# WHAT YOU SHOULD DO
Transcribe the whole listing without a single picture.

# MATERIAL FOR THE TASK

#####

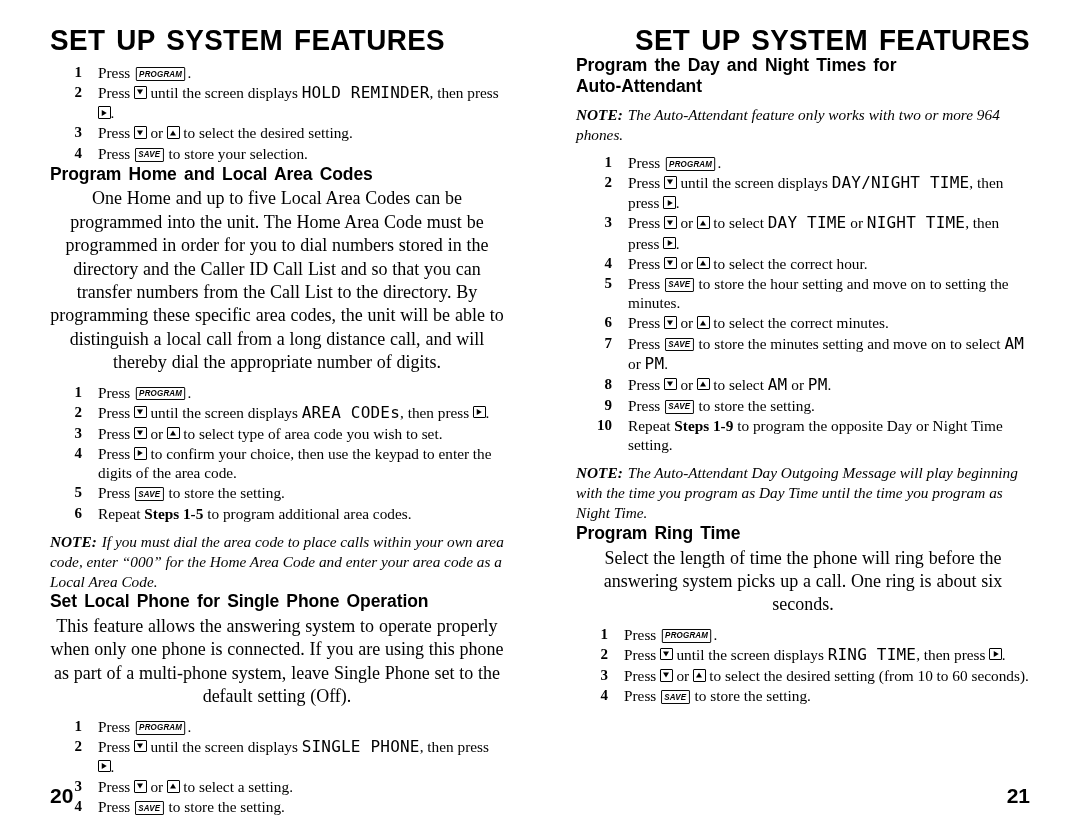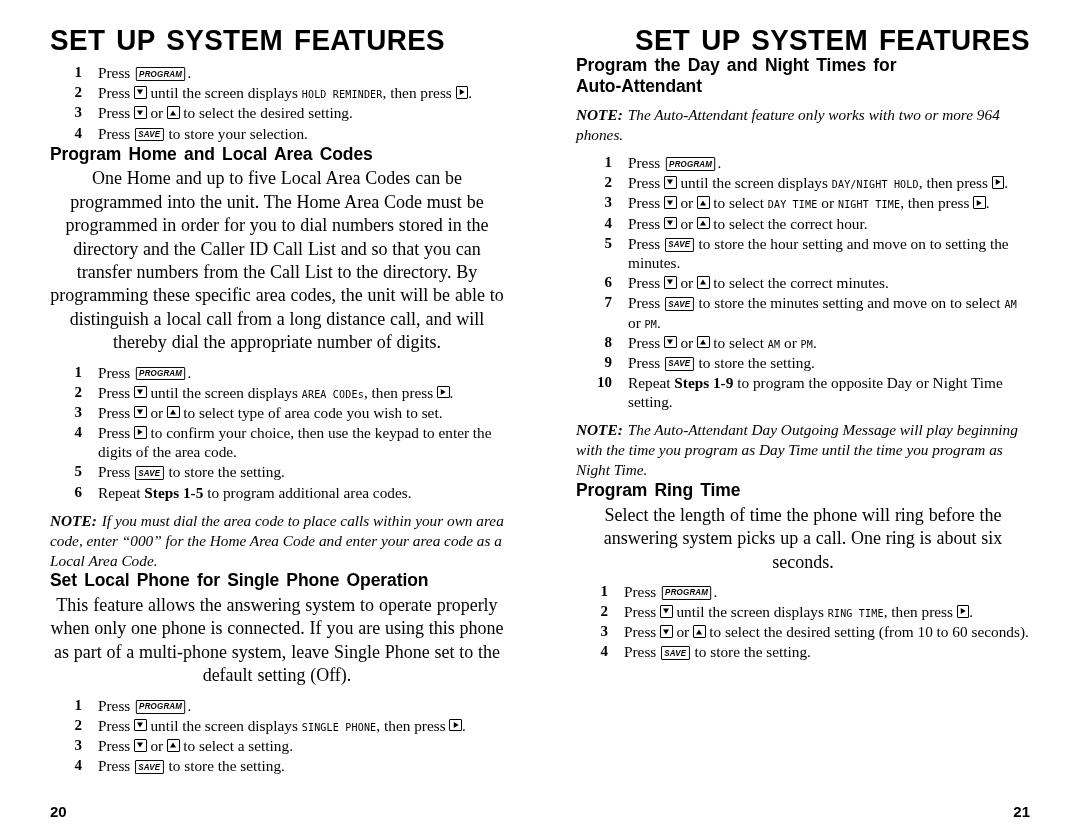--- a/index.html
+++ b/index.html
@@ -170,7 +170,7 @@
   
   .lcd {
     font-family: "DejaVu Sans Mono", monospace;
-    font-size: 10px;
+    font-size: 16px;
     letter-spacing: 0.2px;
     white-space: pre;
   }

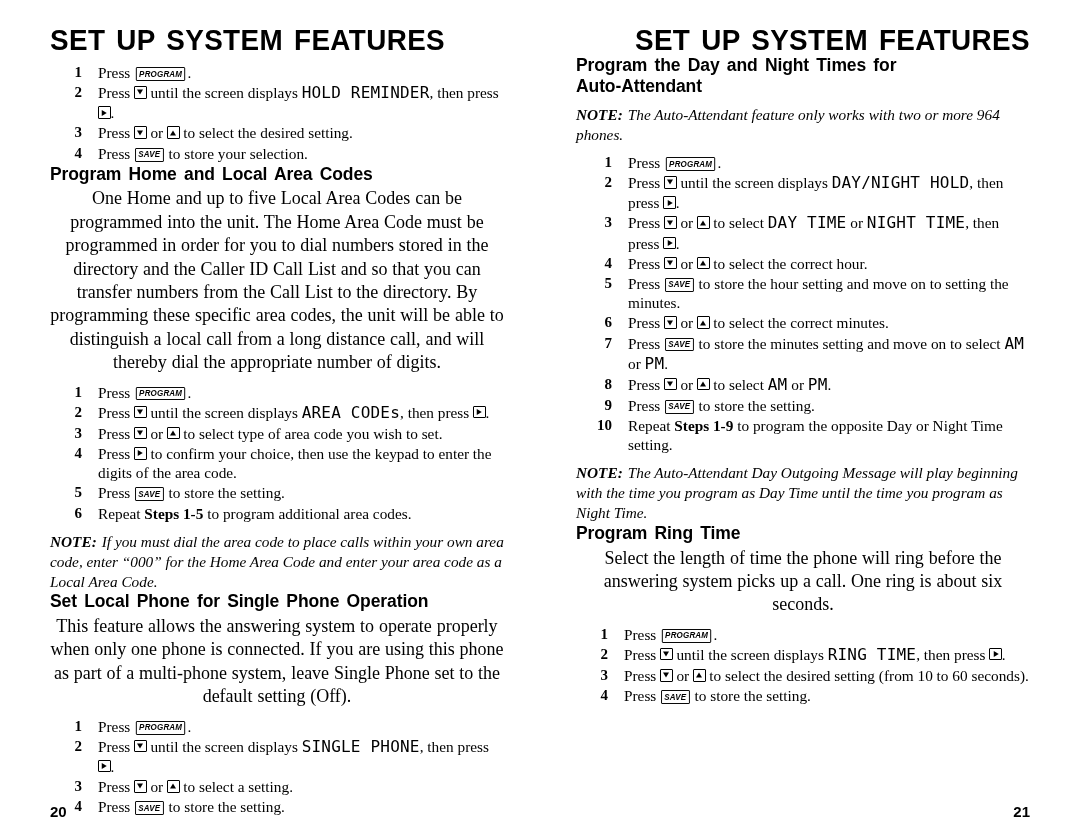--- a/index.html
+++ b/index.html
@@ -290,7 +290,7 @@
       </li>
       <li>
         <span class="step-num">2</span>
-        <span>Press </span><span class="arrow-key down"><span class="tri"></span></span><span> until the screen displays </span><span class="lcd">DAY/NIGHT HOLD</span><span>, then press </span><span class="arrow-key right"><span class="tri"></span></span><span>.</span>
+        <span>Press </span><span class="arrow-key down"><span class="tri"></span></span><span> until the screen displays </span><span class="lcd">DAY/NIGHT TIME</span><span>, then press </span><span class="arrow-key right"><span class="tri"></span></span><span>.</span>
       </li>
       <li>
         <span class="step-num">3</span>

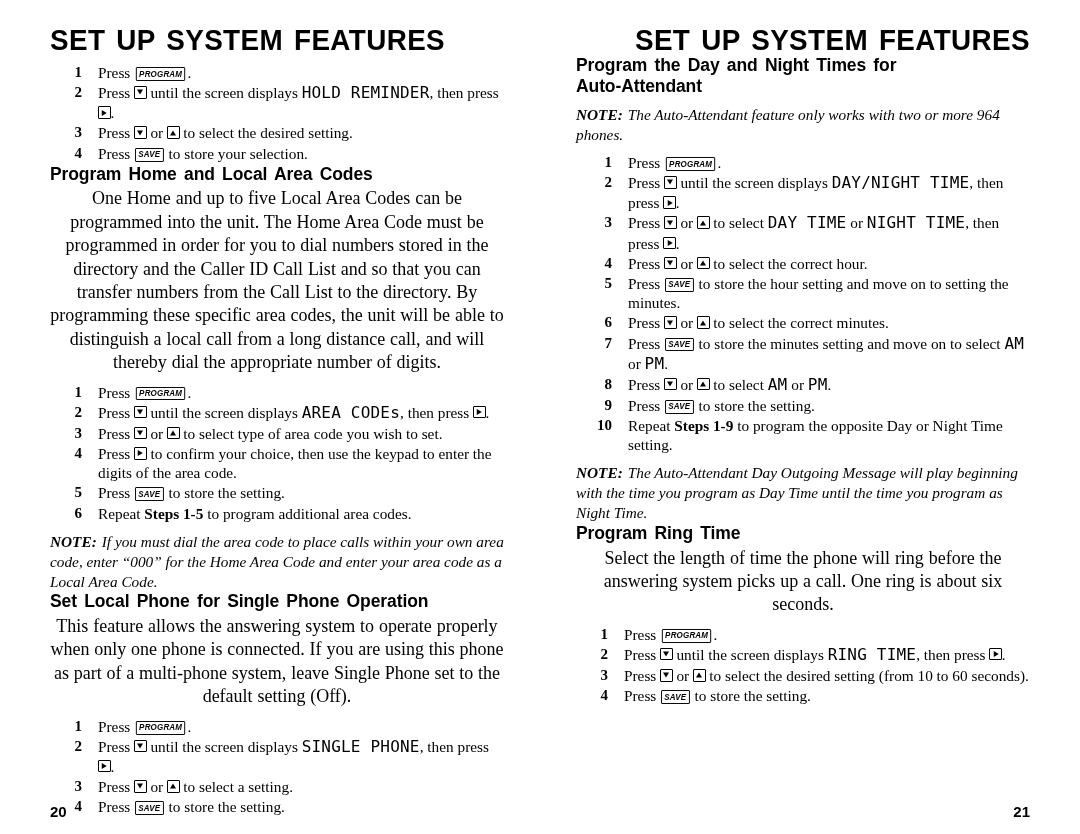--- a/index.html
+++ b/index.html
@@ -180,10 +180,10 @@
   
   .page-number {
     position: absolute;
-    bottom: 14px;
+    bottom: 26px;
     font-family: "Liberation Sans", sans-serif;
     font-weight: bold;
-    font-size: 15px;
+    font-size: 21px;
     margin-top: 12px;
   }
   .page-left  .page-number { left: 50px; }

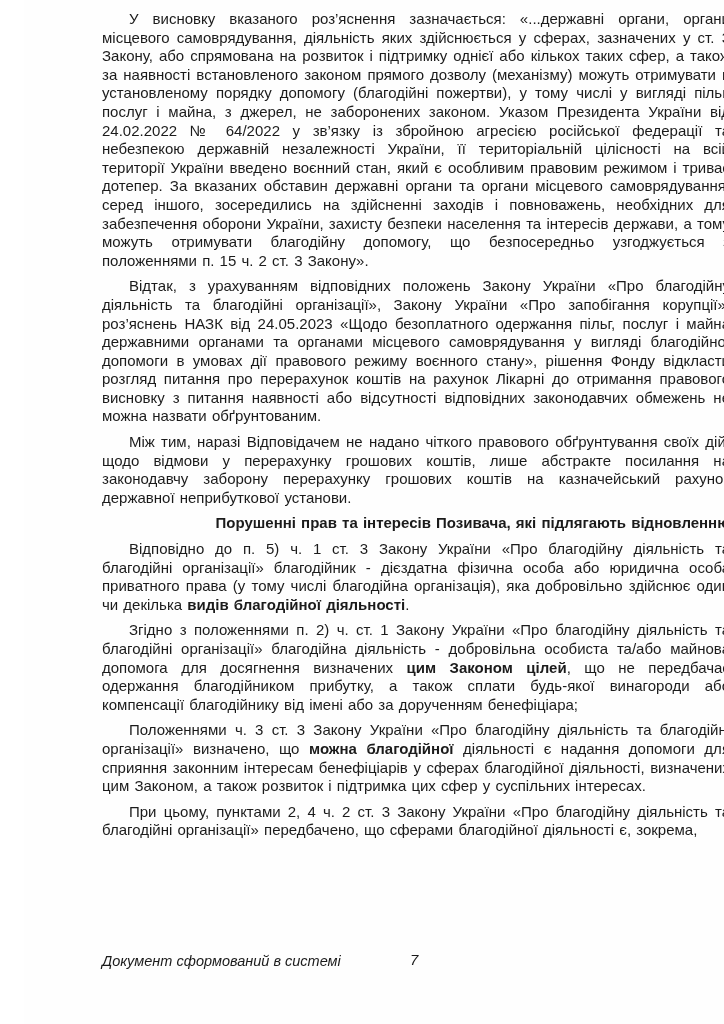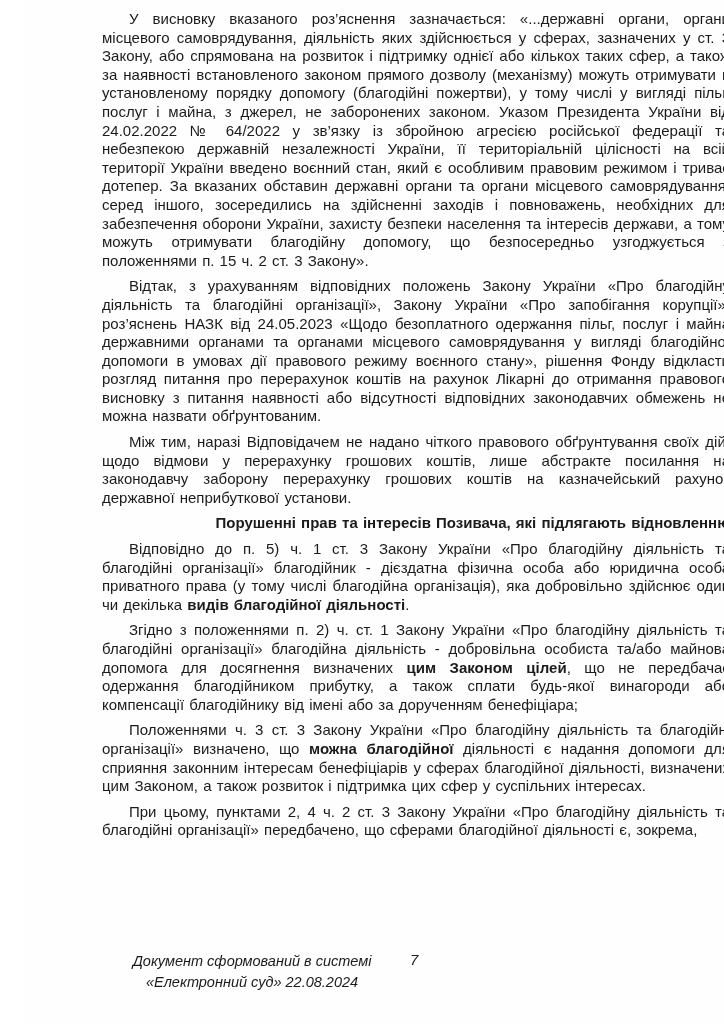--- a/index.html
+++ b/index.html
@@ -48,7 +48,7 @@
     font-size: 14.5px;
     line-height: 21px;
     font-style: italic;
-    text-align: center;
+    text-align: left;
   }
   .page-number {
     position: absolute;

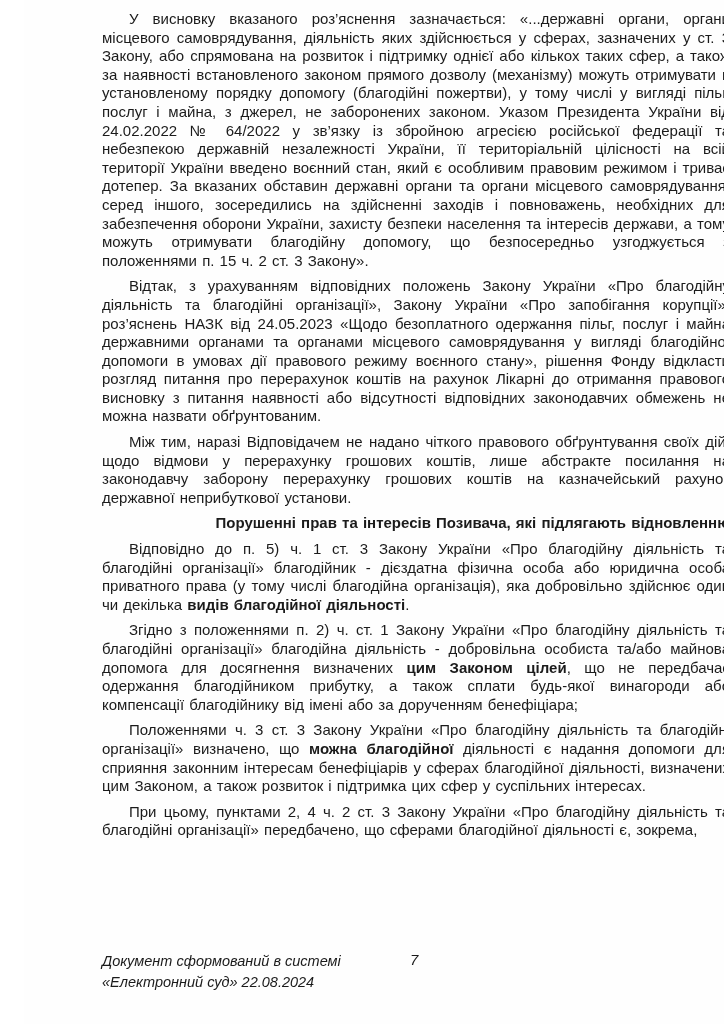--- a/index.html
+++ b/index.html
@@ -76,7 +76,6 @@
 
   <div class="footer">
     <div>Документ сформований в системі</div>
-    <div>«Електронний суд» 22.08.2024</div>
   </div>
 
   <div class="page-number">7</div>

#####

# REPLY
--- a/index.html
+++ b/index.html
@@ -170,7 +170,7 @@
   
   .lcd {
     font-family: "DejaVu Sans Mono", monospace;
-    font-size: 10px;
+    font-size: 16px;
     letter-spacing: 0.2px;
     white-space: pre;
   }

--- a/index.html
+++ b/index.html
@@ -290,7 +290,7 @@
       </li>
       <li>
         <span class="step-num">2</span>
-        <span>Press </span><span class="arrow-key down"><span class="tri"></span></span><span> until the screen displays </span><span class="lcd">DAY/NIGHT HOLD</span><span>, then press </span><span class="arrow-key right"><span class="tri"></span></span><span>.</span>
+        <span>Press </span><span class="arrow-key down"><span class="tri"></span></span><span> until the screen displays </span><span class="lcd">DAY/NIGHT TIME</span><span>, then press </span><span class="arrow-key right"><span class="tri"></span></span><span>.</span>
       </li>
       <li>
         <span class="step-num">3</span>

--- a/index.html
+++ b/index.html
@@ -180,10 +180,10 @@
   
   .page-number {
     position: absolute;
-    bottom: 14px;
+    bottom: 26px;
     font-family: "Liberation Sans", sans-serif;
     font-weight: bold;
-    font-size: 15px;
+    font-size: 21px;
     margin-top: 12px;
   }
   .page-left  .page-number { left: 50px; }

--- a/index.html
+++ b/index.html
@@ -48,7 +48,7 @@
     font-size: 14.5px;
     line-height: 21px;
     font-style: italic;
-    text-align: center;
+    text-align: left;
   }
   .page-number {
     position: absolute;

--- a/index.html
+++ b/index.html
@@ -76,7 +76,6 @@
 
   <div class="footer">
     <div>Документ сформований в системі</div>
-    <div>«Електронний суд» 22.08.2024</div>
   </div>
 
   <div class="page-number">7</div>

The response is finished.